O episódio da liminar também mostrou que, apesar de o país ter saído há pouco de uma eleição que varreu do mapa dezenas de políticos envolvidos com corrupção, a Lava Jato continua sob permanente ataque. Principalmente de quem deveria defendê-la. Logo depois da decisão de Marco Aurélio ser publicada, o ex-diretor da Petrobras Renato Duque e o empreiteiro Sergio Cunha Mendes, da Mendes Júnior, entraram com pedidos de liberdade tendo por base o entendimento do ministro. Em entrevista convocada às pressas em Curitiba, integrantes da força-tarefa da operação disseram que 35 pessoas condenadas em segunda instância em processos decorrentes da operação seriam soltas se a vontade de Marco Aurélio vigorasse. “Estamos diante de uma decisão que põe em risco a existência da Lava Jato”, disse o procurador Deltan Dallagnol. Do rol dos 35 faziam parte Delúbio Soares, ex-tesoureiro do PT, Jorge Zelada, ex-diretor da área internacional da Petrobras, e o ex-empreiteiro da OAS Léo Pinheiro.
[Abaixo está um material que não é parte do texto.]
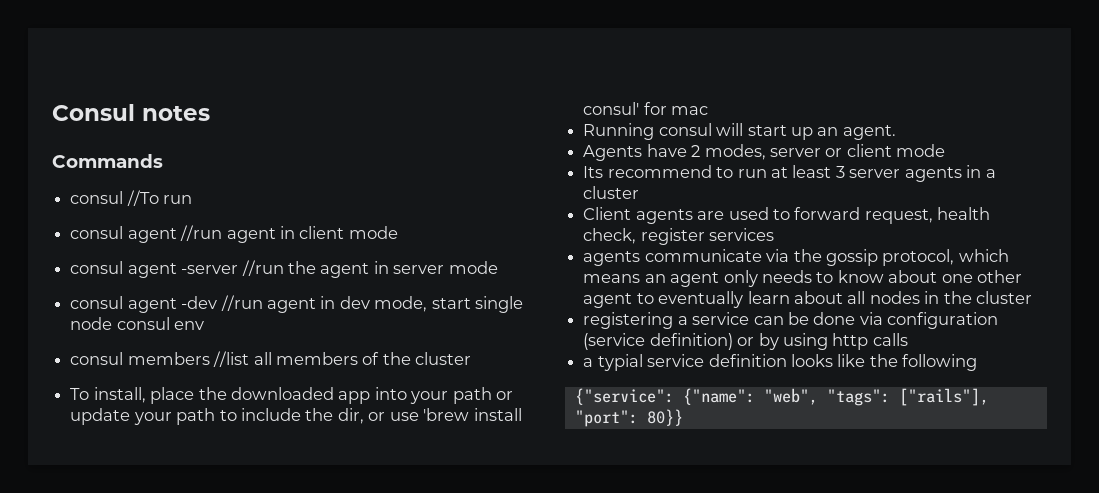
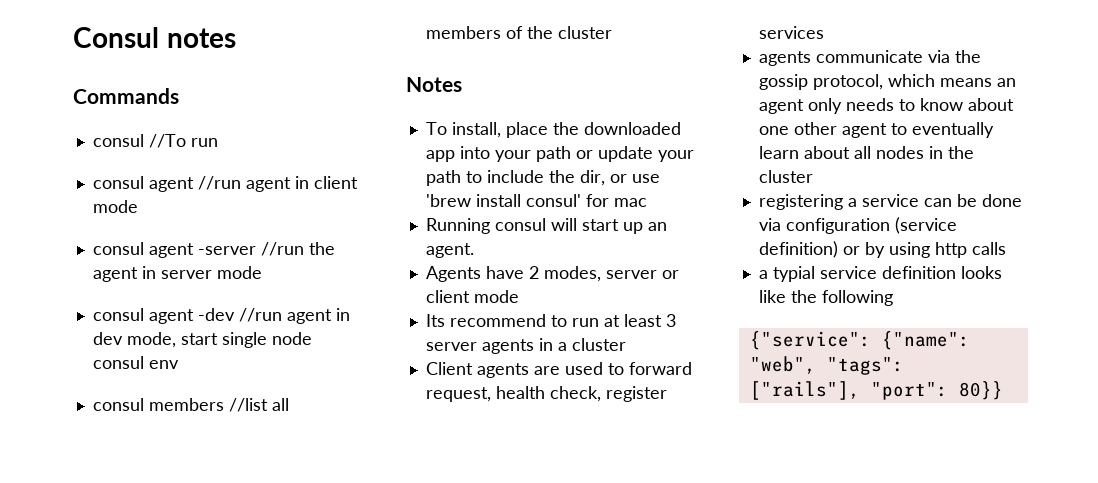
+ Notes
Toda essa turma, com mais algumas dezenas de milhares de presos menos célebres, pode ser solta em abril de 2019, quando a corte voltar a debater o assunto por determinação de Dias Toffoli. É sabido que o presidente do Supremo é contrário à prisão em segunda instância. Nesta quarta, ele só revogou a liminar porque ela afrontava uma decisão colegiada da corte. A Crusoé, uma pessoa próxima do presidente do STF disse que, logo depois de tomar conhecimento do despacho de Marco Aurélio, Dias Toffoli já estava decidido a derrubá-lo. O presidente do STF considerou a conduta do colega despropositada, principalmente pelo fato de já haver uma data para o assunto ser discutido. Isso, repita-se, apesar de concordar, no conteúdo jurídico, com os argumentos de Marco Aurélio. A suspensão da decisão, portanto, não deve ser lida como um gesto favorável à operação Lava Jato.

Dias Toffoli integra no STF o grupo liderado por Gilmar Mendes, que vem tentando impor limites à operação a partir da revisão de alguns dos instrumentos que a sustentam. No julgamento previsto para abril, com o próprio Marco Aurélio e Ricardo Lewandowski, já são quatro votos certos em favor dos condenados. A eles deve se juntar o decano, Celso de Mello, que tem posição histórica contrária à prisão antecipada. Do outro lado, Edson Fachin, Luiz Fux, Cármen Lúcia, Luís Roberto Barroso e Alexandre de Moraes, todos mais alinhados com as demandas da Lava Jato, devem rejeitá-la. O voto decisivo deverá vir, para variar, de Rosa Weber. A alternativa que vem sendo construída pelo próprio Toffoli é a de que o Superior Tribunal de Justiça seja a última instância antes do cumprimento da pena. Gilmar é simpático à ideia, mas os outros ministros não deram pistas se irão aderir. Se prevalecer esse entendimento, as chances de Lula deixar a prisão diminuem. O relator da Lava Jato no STJ, Felix Fischer, já rejeitou um recurso do petista. Essa decisão aguarda uma análise definitiva da 5ª Turma da corte. A tendência é que o entendimento de Fischer seja mantido. A alternativa para Lula seria, então, um novo recurso ao STF. Até lá, ele seguirá na cadeia.